### DIRECTIONS FOR THIS TASK
If pictures appear in the lines below, skip them and copy exactly the lines from the one containing "-> [105,506,490,523] [28,534,446,551]" through the one containing "[322,429,408,441] rapidly-dividing ->", and nothing else.

### ENTRIES SUPPLIED
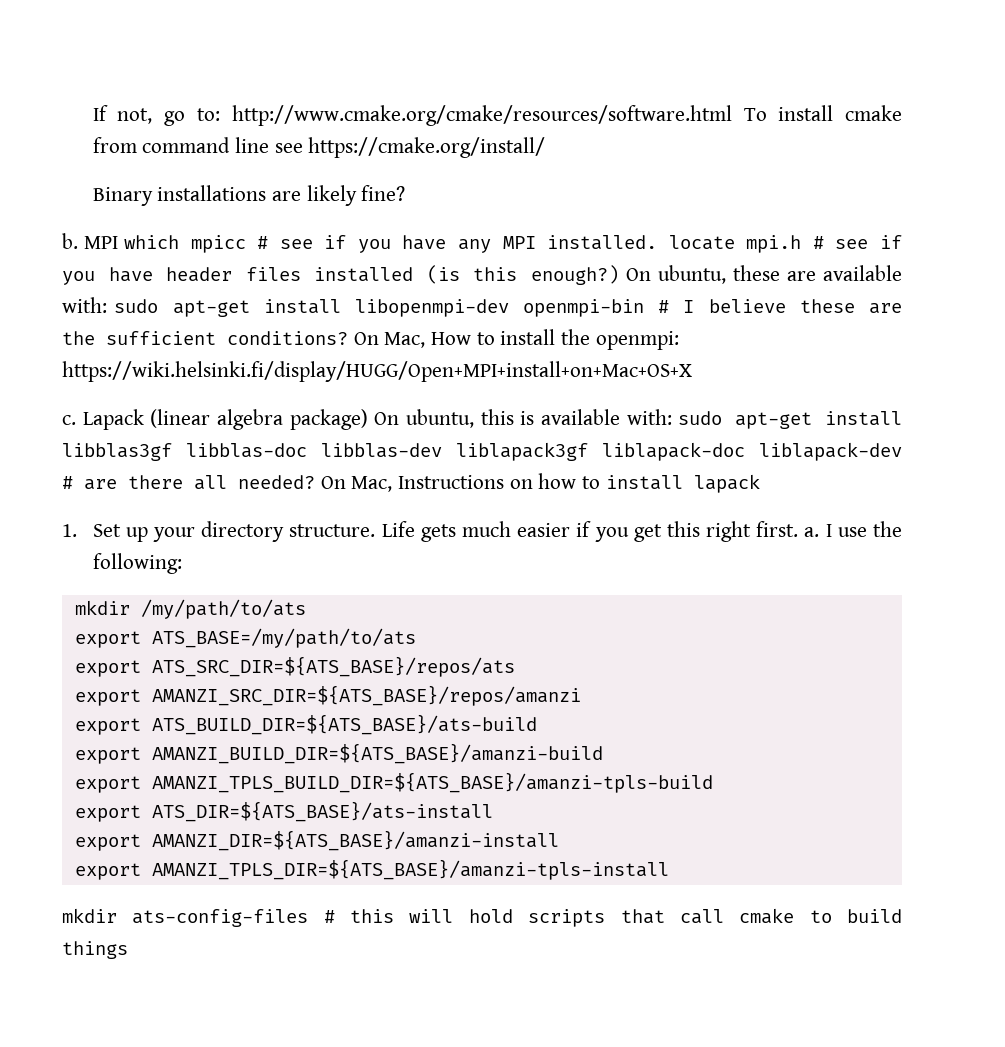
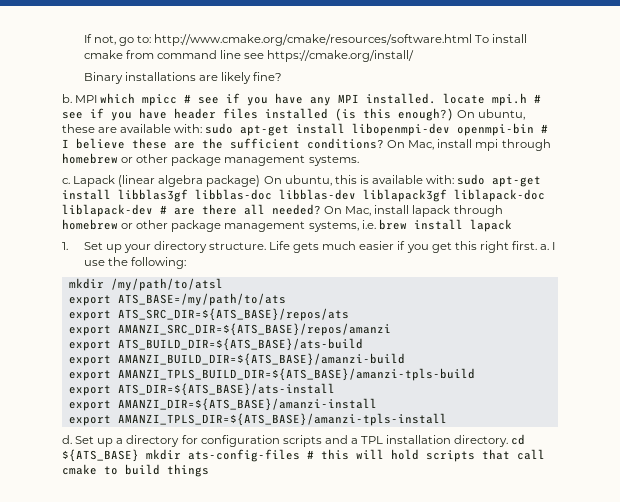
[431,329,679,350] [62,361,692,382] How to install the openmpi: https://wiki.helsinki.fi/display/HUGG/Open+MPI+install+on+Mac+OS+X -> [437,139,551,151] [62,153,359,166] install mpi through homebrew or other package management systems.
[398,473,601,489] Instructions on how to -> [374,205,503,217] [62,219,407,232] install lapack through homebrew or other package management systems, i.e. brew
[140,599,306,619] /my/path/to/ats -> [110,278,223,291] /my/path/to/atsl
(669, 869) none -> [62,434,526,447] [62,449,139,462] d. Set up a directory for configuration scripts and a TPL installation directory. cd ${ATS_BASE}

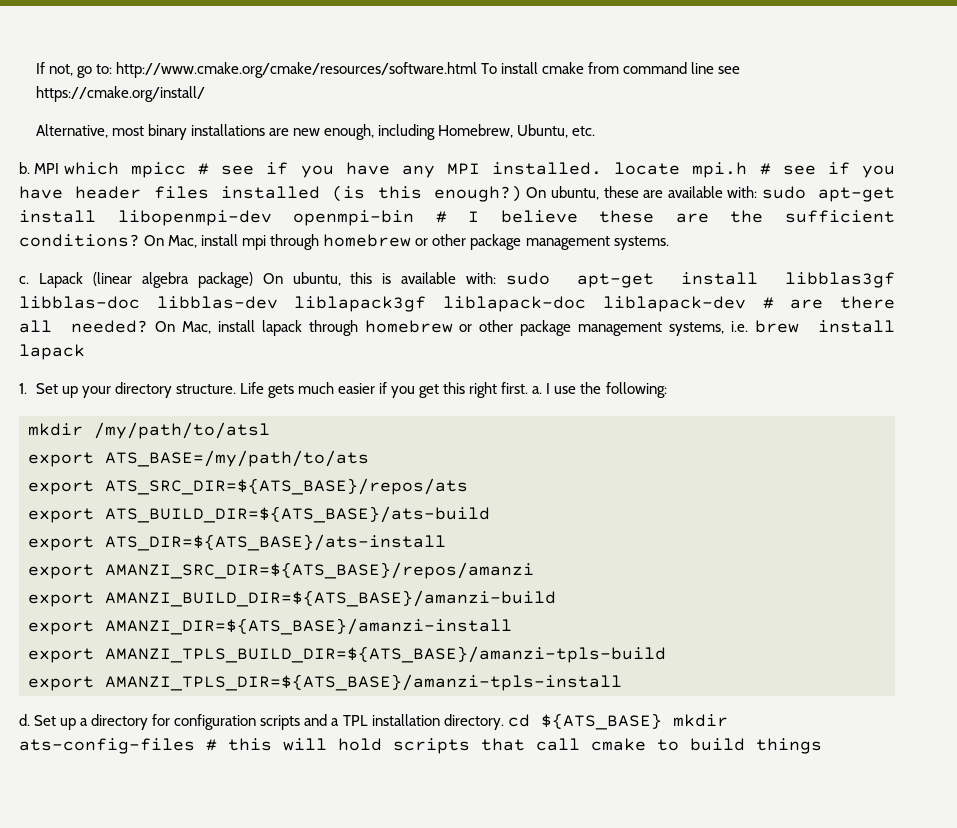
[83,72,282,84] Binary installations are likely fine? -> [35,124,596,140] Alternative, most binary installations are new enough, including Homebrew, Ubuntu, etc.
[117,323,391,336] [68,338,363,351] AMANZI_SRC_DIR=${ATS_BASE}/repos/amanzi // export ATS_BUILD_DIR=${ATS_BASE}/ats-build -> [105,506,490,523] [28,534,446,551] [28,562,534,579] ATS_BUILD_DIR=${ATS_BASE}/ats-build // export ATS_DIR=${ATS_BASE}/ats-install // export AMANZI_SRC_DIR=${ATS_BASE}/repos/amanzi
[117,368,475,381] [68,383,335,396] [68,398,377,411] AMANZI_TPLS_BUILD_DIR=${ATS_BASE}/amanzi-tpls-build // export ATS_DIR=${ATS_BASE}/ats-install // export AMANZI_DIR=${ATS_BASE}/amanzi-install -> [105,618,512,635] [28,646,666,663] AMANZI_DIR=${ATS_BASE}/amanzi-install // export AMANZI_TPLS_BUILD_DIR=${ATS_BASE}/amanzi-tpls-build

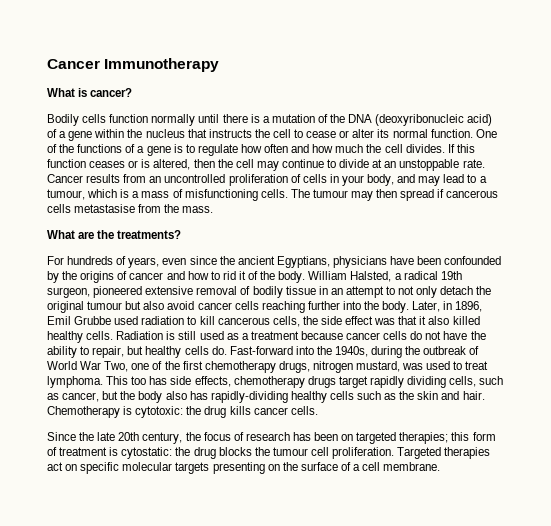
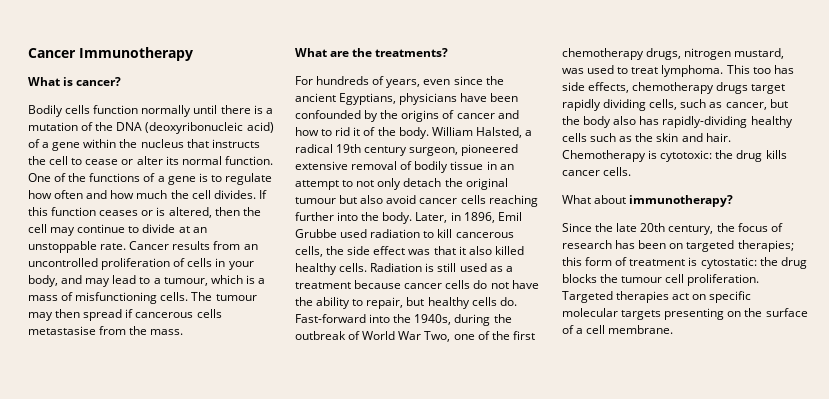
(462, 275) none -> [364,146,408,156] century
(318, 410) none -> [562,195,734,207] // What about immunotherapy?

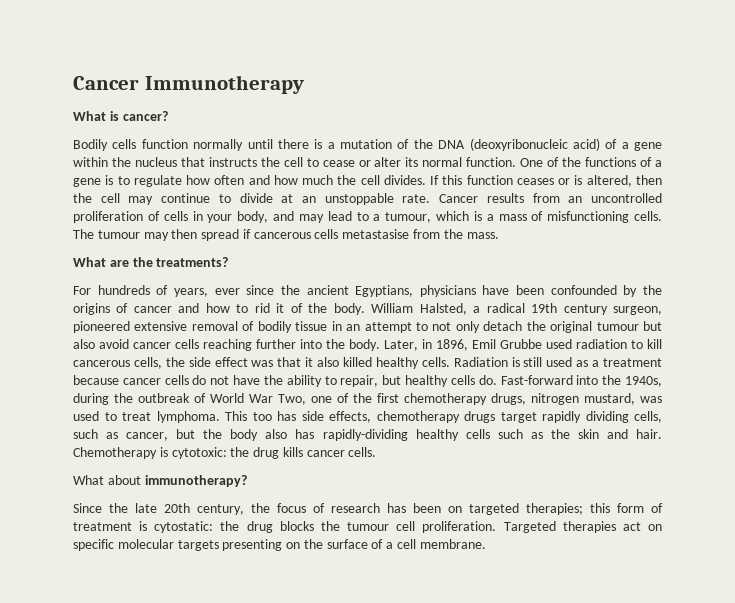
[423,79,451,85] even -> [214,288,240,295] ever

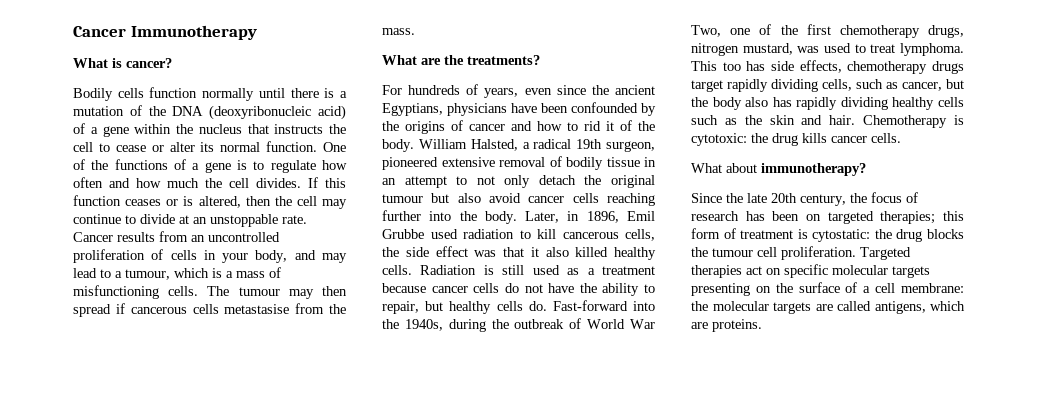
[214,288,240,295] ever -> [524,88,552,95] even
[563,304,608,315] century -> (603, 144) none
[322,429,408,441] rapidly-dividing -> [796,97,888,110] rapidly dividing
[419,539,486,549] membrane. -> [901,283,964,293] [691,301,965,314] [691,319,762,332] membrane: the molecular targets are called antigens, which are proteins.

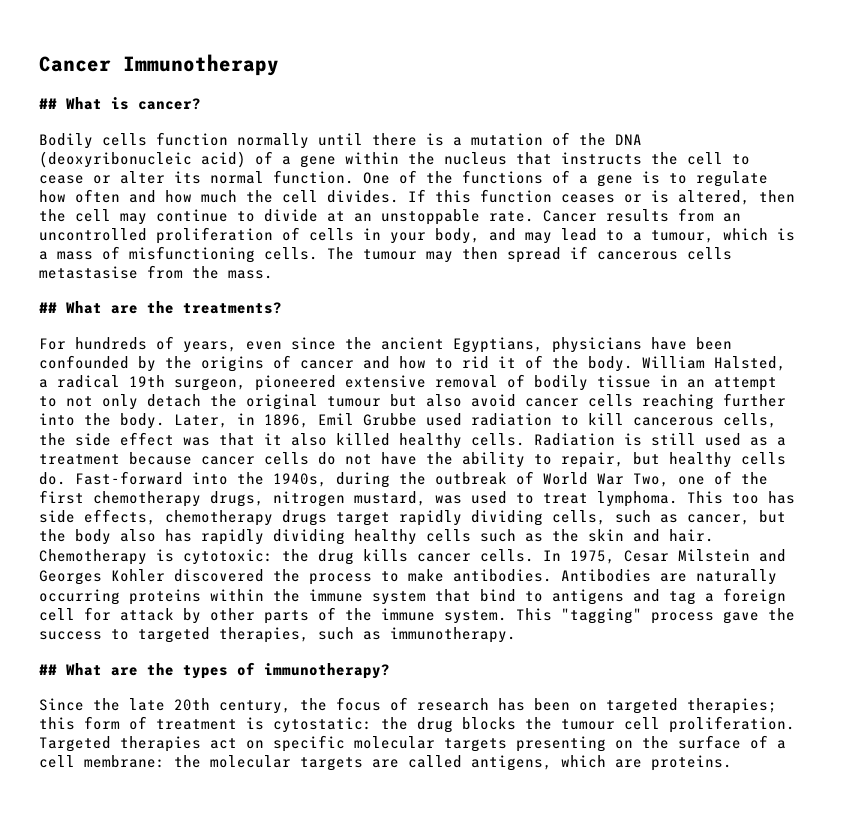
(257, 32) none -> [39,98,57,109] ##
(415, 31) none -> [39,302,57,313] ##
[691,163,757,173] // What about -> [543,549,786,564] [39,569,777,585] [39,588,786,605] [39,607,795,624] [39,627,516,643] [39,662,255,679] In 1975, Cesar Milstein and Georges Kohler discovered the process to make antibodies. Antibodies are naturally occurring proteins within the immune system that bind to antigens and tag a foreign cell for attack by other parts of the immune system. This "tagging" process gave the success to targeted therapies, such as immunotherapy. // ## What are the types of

### RESULT FOR THIS EXERCISE
[117,323,391,336] [68,338,363,351] AMANZI_SRC_DIR=${ATS_BASE}/repos/amanzi // export ATS_BUILD_DIR=${ATS_BASE}/ats-build -> [105,506,490,523] [28,534,446,551] [28,562,534,579] ATS_BUILD_DIR=${ATS_BASE}/ats-build // export ATS_DIR=${ATS_BASE}/ats-install // export AMANZI_SRC_DIR=${ATS_BASE}/repos/amanzi
[117,368,475,381] [68,383,335,396] [68,398,377,411] AMANZI_TPLS_BUILD_DIR=${ATS_BASE}/amanzi-tpls-build // export ATS_DIR=${ATS_BASE}/ats-install // export AMANZI_DIR=${ATS_BASE}/amanzi-install -> [105,618,512,635] [28,646,666,663] AMANZI_DIR=${ATS_BASE}/amanzi-install // export AMANZI_TPLS_BUILD_DIR=${ATS_BASE}/amanzi-tpls-build

(462, 275) none -> [364,146,408,156] century
(318, 410) none -> [562,195,734,207] // What about immunotherapy?

[423,79,451,85] even -> [214,288,240,295] ever

[214,288,240,295] ever -> [524,88,552,95] even
[563,304,608,315] century -> (603, 144) none
[322,429,408,441] rapidly-dividing -> [796,97,888,110] rapidly dividing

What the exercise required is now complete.